Он не стал ей звонить. Подошел к стойке, забрался на табурет; двое мужчин по-прежнему говорили по-итальянски. Спенсер одним глотком осушил полстакана, глядя в пространство, и в зеркале, между бутылок, увидел свое лицо, все перепачканное губной помадой. Он стал вытираться, плевал на носовой платок и тер им кожу, это было как в детстве.
Рыжий пьяница вытаращился на него и, не удержавшись, заметил:
— Позабавился с бабами, браток?
Спенсер так боялся привлечь к себе внимание до приезда лейтенанта, что ответил ему заискивающей улыбкой. Теперь бармен тоже повернулся к нему. На его боксерской физиономии отражалась медленная работа мысли. Сперва он сомневался, не подводит ли его память. Потом глянул в глазок. Что-то заподозрив, пошел и заглянул во второй зал. Вернувшись, бросил несколько слов своему собеседнику, который по-прежнему был в шляпе, в пальто из верблюжьей шерсти и в шарфе. Эшби уже почуял надвигающуюся опасность; он допил и заказал еще порцию. Он сомневался, нальют ли ему. Бармен ждал возвращения своего знакомца, который по его просьбе куда-то ушел.
Эверелл доберется сюда не раньше чем через добрых десять минут, даже если включит сирену. За спиной, вероятно, еще сидят те две парочки.
Спенсер притворился, что пьет из пустого стакана; у него стучали зубы. Бармен не сводил с него глаз и как будто к чему-то готовился. Его татуировка была видна во всех подробностях. У него были волосатые руки, тяжелая нижняя челюсть, переломанный нос.
Спенсер не услышал, как отворилась дверь, но спиной почувствовал ледяной воздух. Он не смел обернуться, пока голос, принадлежавший тому, в пальто из верблюжьей шерсти, торопливо что-то говорил по-итальянски.
Этого он и боялся. Напрасно Эверелл старается: ему не успеть.

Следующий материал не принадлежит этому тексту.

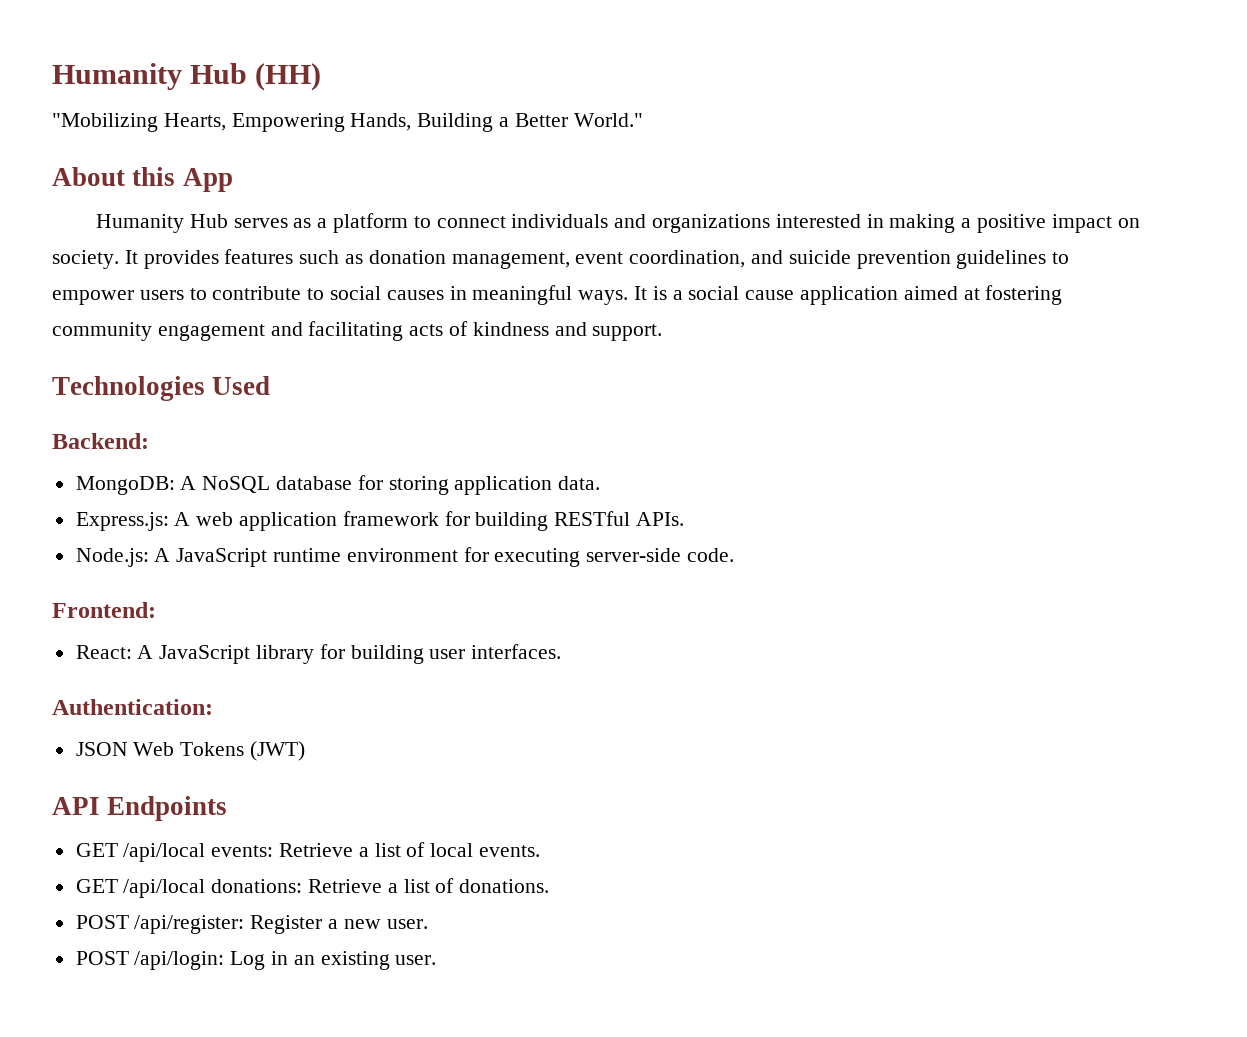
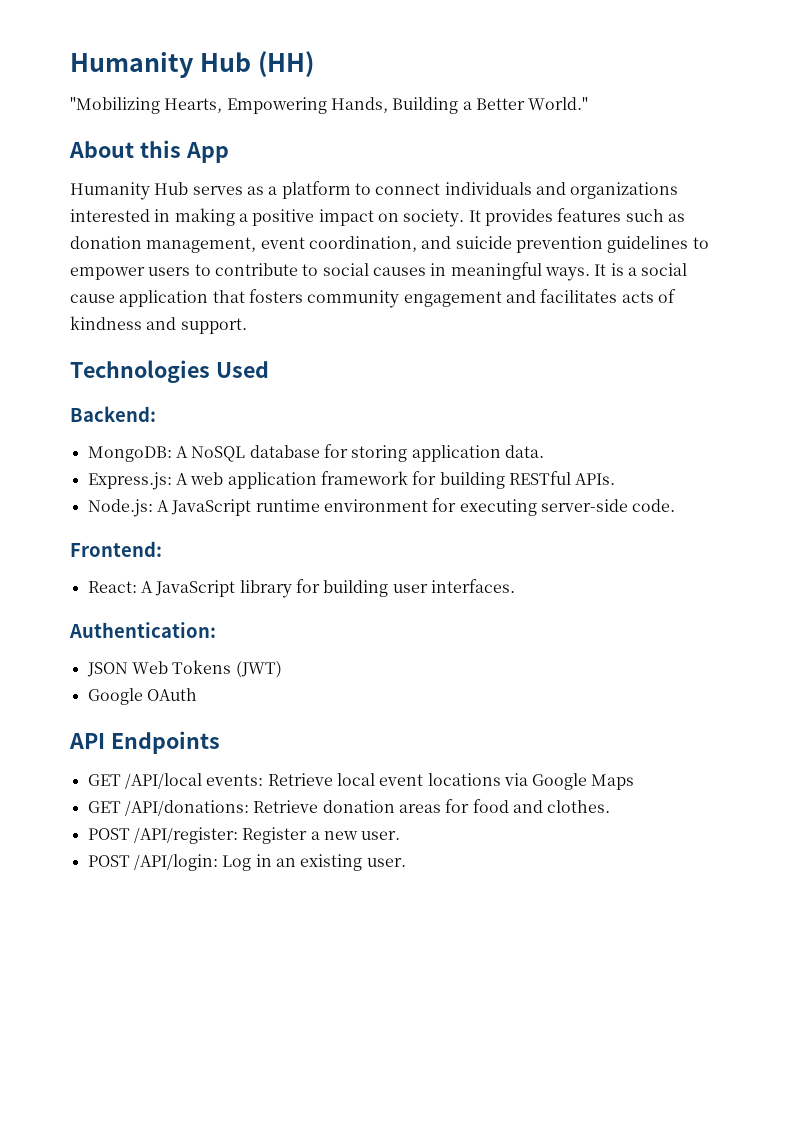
- It is a social cause application aimed at fostering community engagement and facilitating acts of kindness and support.
+ It is a social cause application that fosters community engagement and facilitates acts of kindness and support.
+ Google OAuth
- GET /api/local events: Retrieve a list of local events.
- GET /api/local donations: Retrieve a list of donations.
- POST /api/register: Register a new user.
+ GET /API/local events: Retrieve local event locations via Google Maps
+ GET /API/donations: Retrieve donation areas for food and clothes.
+ POST /API/register: Register a new user.
- POST /api/login: Log in an existing user.
+ POST /API/login: Log in an existing user.

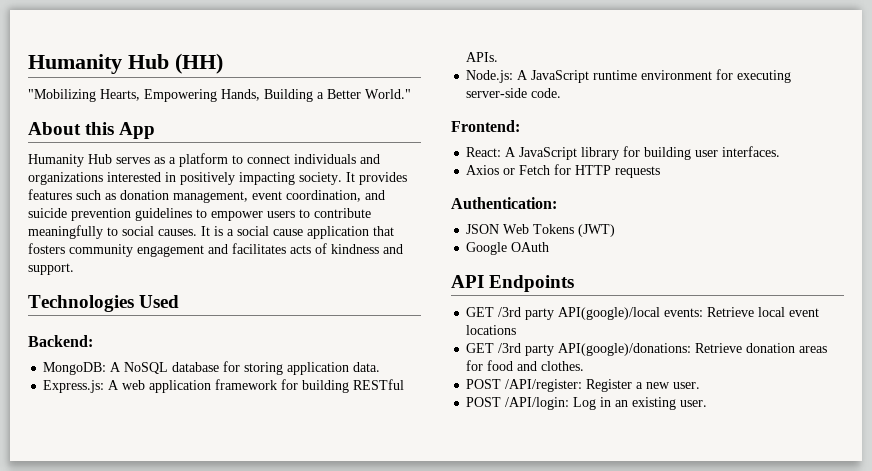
- Humanity Hub serves as a platform to connect individuals and organizations interested in making a positive impact on society.
+ Humanity Hub serves as a platform to connect individuals and organizations interested in positively impacting society.
- It provides features such as donation management, event coordination, and suicide prevention guidelines to empower users to contribute to social causes in meaningful ways.
+ It provides features such as donation management, event coordination, and suicide prevention guidelines to empower users to contribute meaningfully to social causes.
+ Axios or Fetch for HTTP requests
- GET /API/local events: Retrieve local event locations via Google Maps
- GET /API/donations: Retrieve donation areas for food and clothes.
+ GET /3rd party API(google)/local events: Retrieve local event locations
+ GET /3rd party API(google)/donations: Retrieve donation areas for food and clothes.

Лучше бы Эшби вызвал любой наряд полиции или поехал в отделение на своей машине.
Бармен не спеша обогнул стойку, но первым ударил не он, а рыжий, который тем временем успел сползти с табурета и чуть не растянулся на полу. После каждого удара он отступал назад и снова наскакивал.
Спенсер попытался им объяснить:
— Я сам вызвал полицию…
Они не верили. Никто и никогда ему теперь не поверит. Кроме одного человека, которого он уже не узнает.
Кроме того, кто убил Беллу.
Они били нещадно. Голова у него моталась из стороны в сторону, как у ярмарочного чучела: на подмогу им подоспели посетители из второго зала, с ними вышли и девицы, но эти держались поодаль и смотрели. У одного из парней лицо тоже было перемазано губной помадой; низенький, коренастый, он нанес Спенсеру страшный удар коленом по причинному месту и проревел:
— Получай!
Когда завыла сирена и лейтенант Эверелл, сопровождаемый двумя полицейскими в форме, распахнул дверь, Спенсер Эшби уже давно валялся на полу, под табуретами, среди битого стекла, и не подавал признаков жизни; губы у него были в крови. Она струйками текла из уголков рта, словно растягивая его. Может быть, поэтому казалось, что он улыбается.